The History of Prose

Ancient civilizations used prose for practical writing — laws (the Code of Hammurabi, ~1750 BCE), history (Herodotus, ~440 BCE), philosophy (Plato’s dialogues), and religious texts. But literature was predominantly verse until relatively recently.

The transition from verse to prose as the dominant literary form happened gradually between the 14th and 18th centuries. Boccaccio’s Decameron (1353) and Cervantes’s Don Quixote (1605) were early prose masterpieces. The English novel emerged in the 18th century and dominated the 19th — Austen, Dickens, Eliot, the Brontes, Dostoevsky, Tolstoy.

The 20th century pushed prose style in new directions. Modernists like Joyce, Woolf, and Proust experimented with stream of consciousness, fragmented narratives, and sentences that stretched across pages. Hemingway and Carver went the other direction — stripped-down, minimalist prose where what’s left unsaid carries as much weight as what’s written.

Prose in the Digital Age

The internet has produced more prose than all previous centuries combined. Emails, blog posts, social media updates, text messages, comments, reviews — the volume of prose generated daily is staggering.

Has the quality declined? Some of it, certainly. Text messages and tweets don’t reward careful sentence construction. But the best online writing — long-form journalism, personal essays, expert blogs — is as well-crafted as anything in print. And online prose reaches audiences that print never could.

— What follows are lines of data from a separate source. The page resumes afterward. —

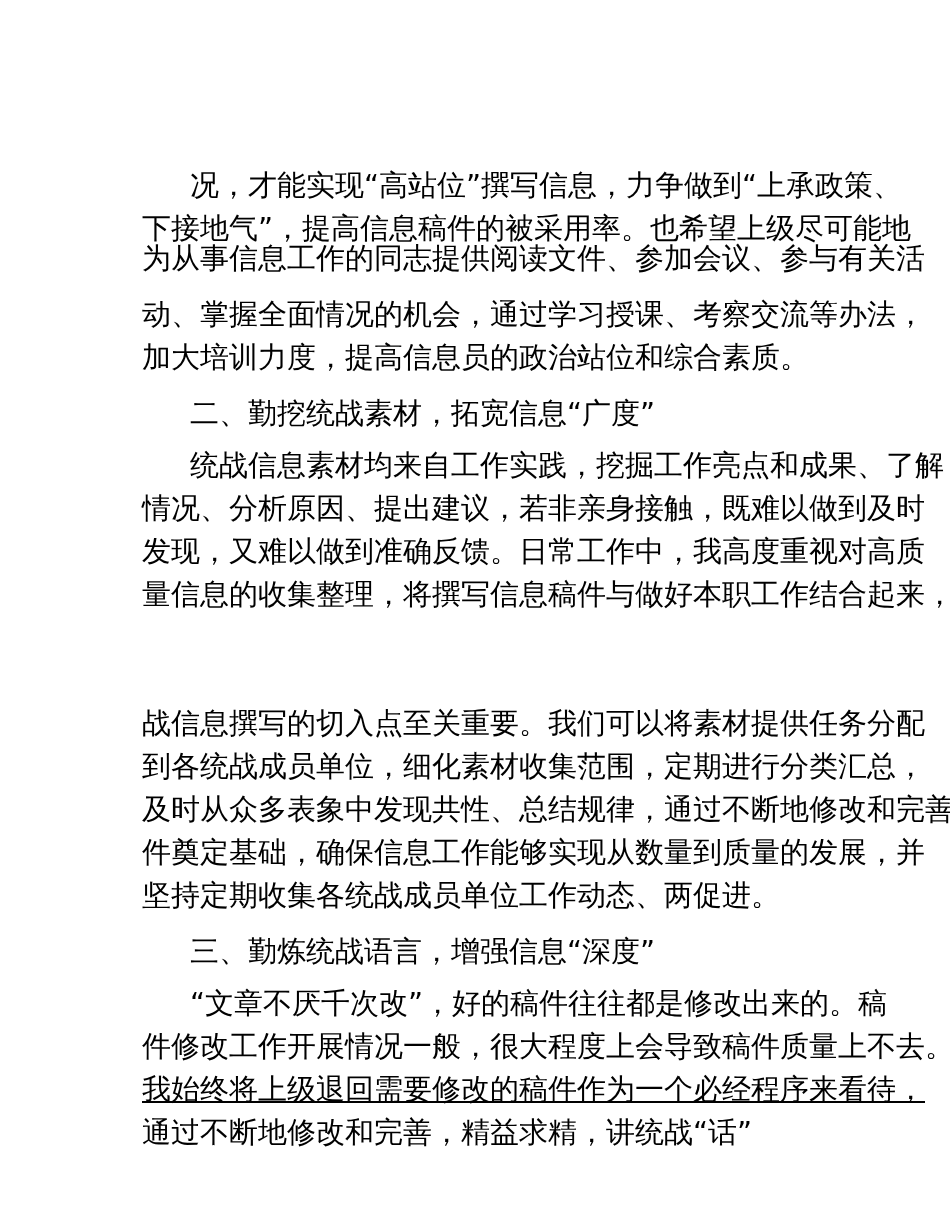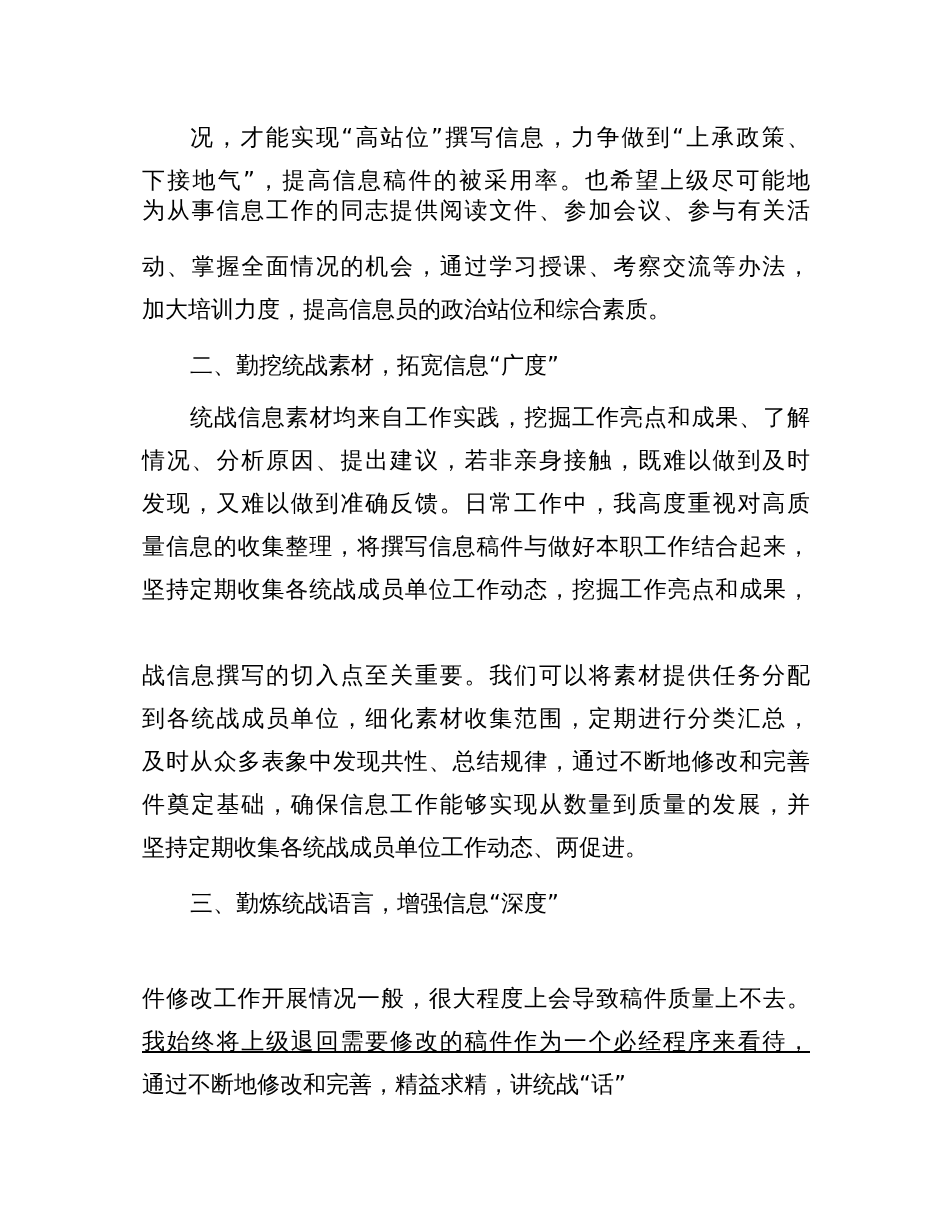--- a/index.html
+++ b/index.html
@@ -28,12 +28,13 @@
       left: 142px;
       width: 668px;
       height: 32px;
-      font-size: 23px;
+      font-size: 29px;
       line-height: 32px;
       white-space: nowrap;
       text-align: justify;
       text-align-last: justify;
       letter-spacing: 0;
+      margin-top: 48px;
     }
     .line.indent {
       left: 190px;

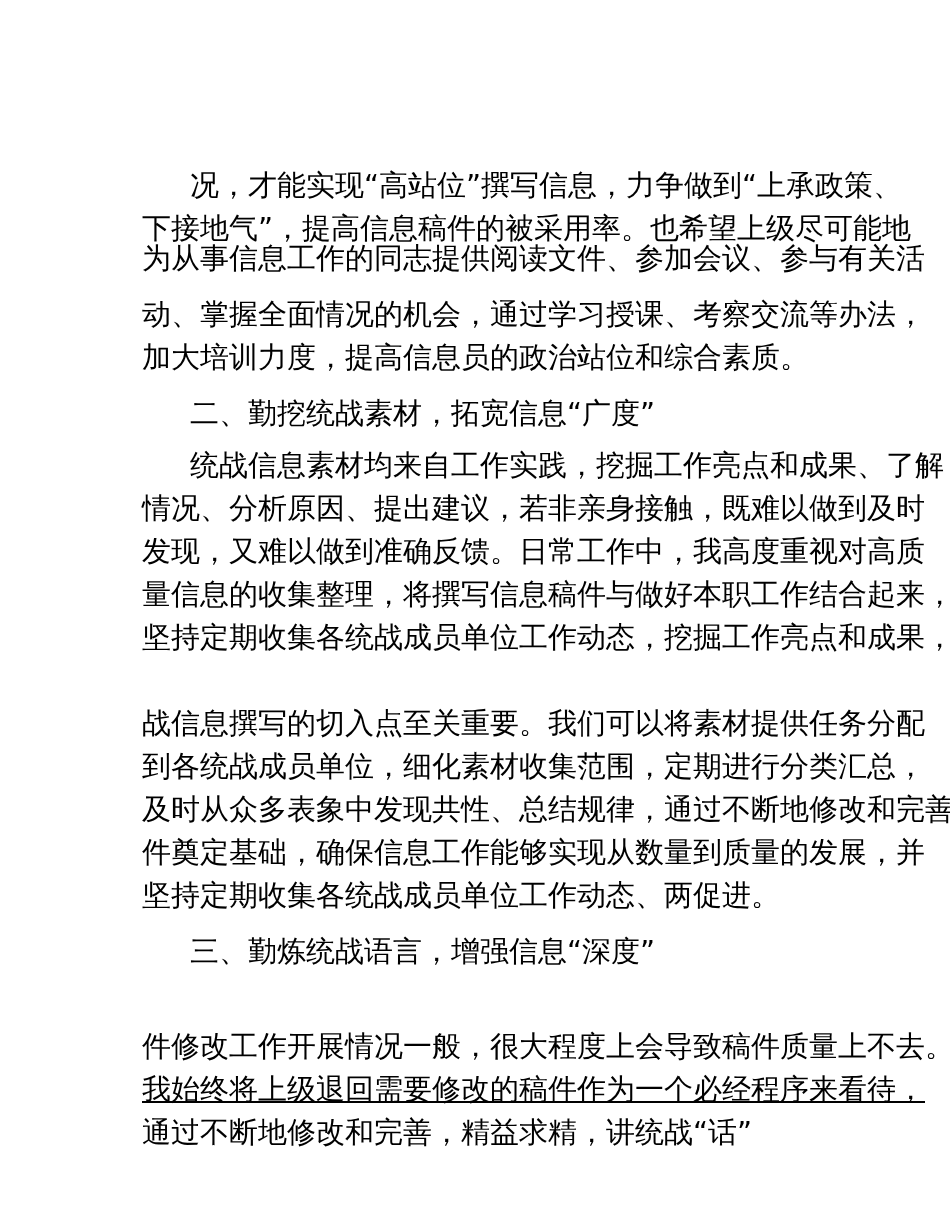--- a/index.html
+++ b/index.html
@@ -61,7 +61,6 @@
   <div class="line" style="top:444px;">情况、分析原因、提出建议，若非亲身接触，既难以做到及时</div>
   <div class="line" style="top:487px;">发现，又难以做到准确反馈。日常工作中，我高度重视对高质</div>
   <div class="line" style="top:530px;">量信息的收集整理，将撰写信息稿件与做好本职工作结合起来，</div>
-  <div class="line" style="top:573px;">坚持定期收集各统战成员单位工作动态，挖掘工作亮点和成果，</div>
   <div class="line" style="top:659px;">战信息撰写的切入点至关重要。我们可以将素材提供任务分配</div>
   <div class="line" style="top:702px;">到各统战成员单位，细化素材收集范围，定期进行分类汇总，</div>
   <div class="line" style="top:745px;">及时从众多表象中发现共性、总结规律，通过不断地修改和完善</div>

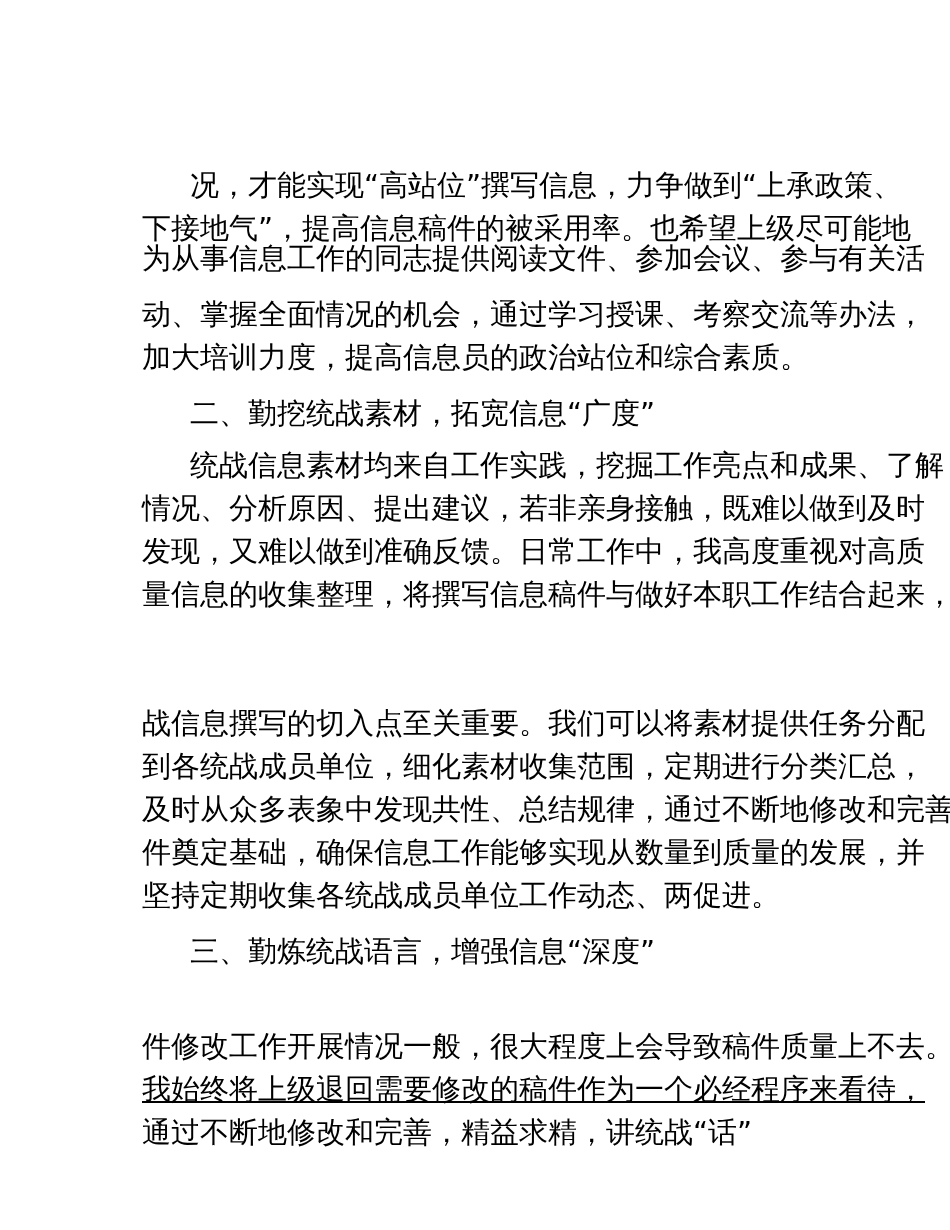--- a/index.html
+++ b/index.html
@@ -69,6 +69,7 @@
 
   <div class="line indent last" style="top:887px;">三、勤炼统战语言，增强信息“深度”</div>
 
+  <div class="line indent" style="top:939px;">“文章不厌千次改”，好的稿件往往都是修改出来的。稿</div>
   <div class="line" style="top:982px;">件修改工作开展情况一般，很大程度上会导致稿件质量上不去。</div>
   <div class="line" style="top:1025px;text-decoration:underline;">我始终将上级退回需要修改的稿件作为一个必经程序来看待，</div>
   <div class="line last" style="top:1068px;">通过不断地修改和完善，精益求精，讲统战“话”</div>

The form keeps evolving. Newsletter culture (Substack and its competitors) has created a market for individual prose voices that didn’t exist a decade ago. Audio prose (podcasts, audiobooks) has expanded how people consume written language. Social media has created ultra-short prose forms that have their own conventions and artistry.

Prose is, and always has been, the default way humans communicate complex ideas in writing. It’ll survive whatever technology throws at it next.

Frequently Asked Questions

What is the difference between prose and poetry?

Prose flows in continuous sentences and paragraphs following natural speech patterns. Poetry uses deliberate line breaks, often employs meter or rhythm, and tends toward more compressed, figurative language. Prose prioritizes clarity and narrative flow. Poetry prioritizes sound, imagery, and the visual arrangement of words on the page. The boundary can blur — prose poetry combines elements of both.

What are the main types of prose?

The four main types are fictional prose (novels, short stories), non-fictional prose (essays, journalism, biography, history), heroic prose (legends, myths, folk tales), and prose poetry (poetic content in paragraph form). Within these categories, styles range from spare and minimalist (Hemingway) to ornate and complex (Faulkner) to conversational and direct (most journalism).

Can prose be considered art?

Absolutely. Literary prose — the kind found in great novels, essays, and memoirs — is crafted with the same deliberation as poetry or visual art. Sentence rhythm, word choice, structure, imagery, and voice are all artistic elements. Writers like Virginia Woolf, James Baldwin, Toni Morrison, and Gabriel Garcia Marquez elevated prose to high art while telling stories millions of readers love.